Les Sables-d'Olonnes lui tendent les bras. Mais a-t-il vraiment envie de mettre un terme à son rêve?

«Pour l'instant je suis en course. J'essaie de ne pas trop me préoccuper de mes états d'âme. Je sais que mes émotions me submergeront au moment où je mettrai pied à terre», confie, mi-serein, le Genevois.

A 45 ans, Dominique Wavre aura franchi le mythique cap Horn pour la cinquième fois de sa vie de marin lors de cette épreuve. La première en solitaire. A la mi-janvier, il n'avait alors pas dérogé à la tradition de l'offrande à Neptune: ce sera une demi-tasse de café bien noir.

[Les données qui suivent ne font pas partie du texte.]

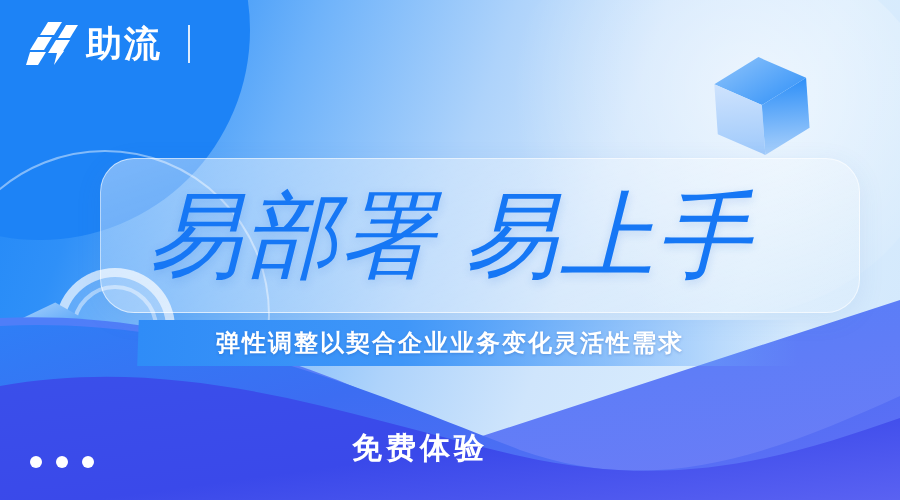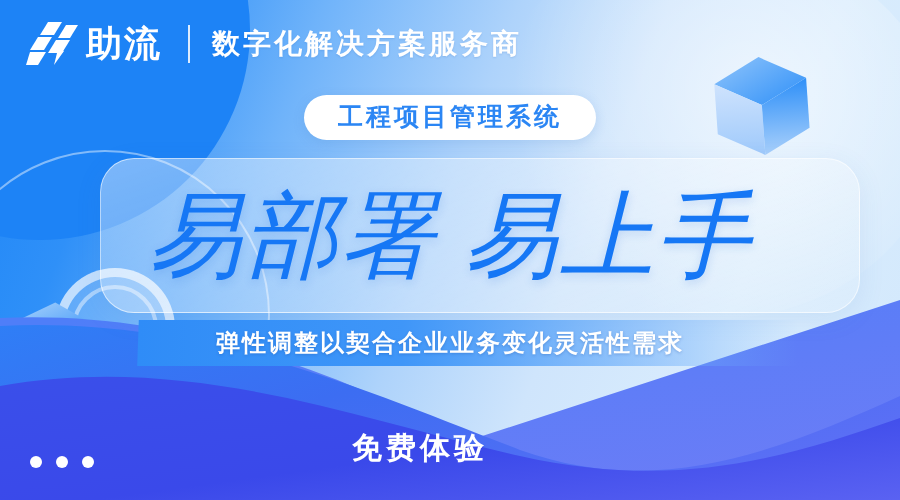--- a/index.html
+++ b/index.html
@@ -223,7 +223,6 @@
     </div>
     <div class="logo-text">助流</div>
     <div class="logo-divider"></div>
-    <div class="header-tagline">数字化解决方案服务商</div>
   </div>
 
   <div class="pill">

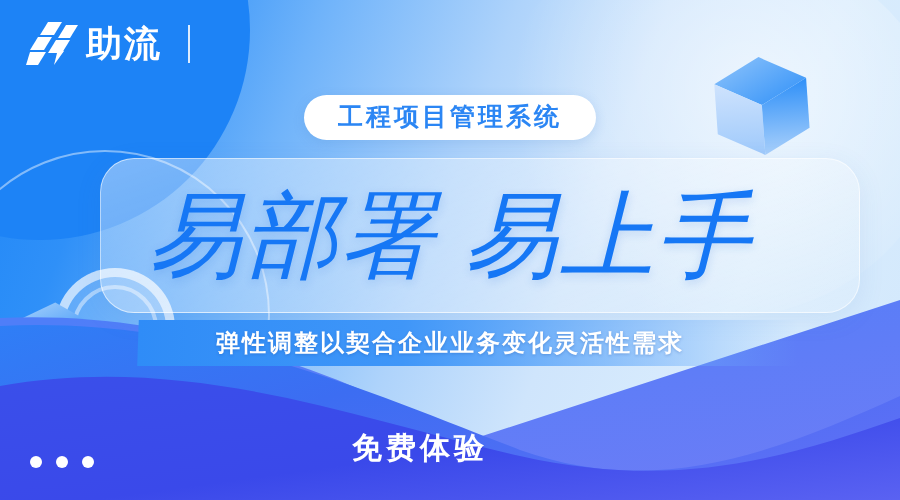--- a/index.html
+++ b/index.html
@@ -225,9 +225,6 @@
     <div class="logo-divider"></div>
   </div>
 
-  <div class="pill">
-    <div class="pill-text">工程项目管理系统</div>
-  </div>
 
   <div class="glass"></div>
   <div class="headline">易部署 易上手</div>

«C'était difficile, j'ai vraiment dû me battre pour passer le cap mais je ne dirais pas que ça a été le plus fort moment de la course. Pour l'instant, sans le recul, je retiens surtout mon record établi à 442 miles», admet aujourd'hui Dominique Wavre.

Un symbole pour ce gamin de Genève qui a passé avec bonheur des eaux douces du Léman aux flots salés des océans du globe.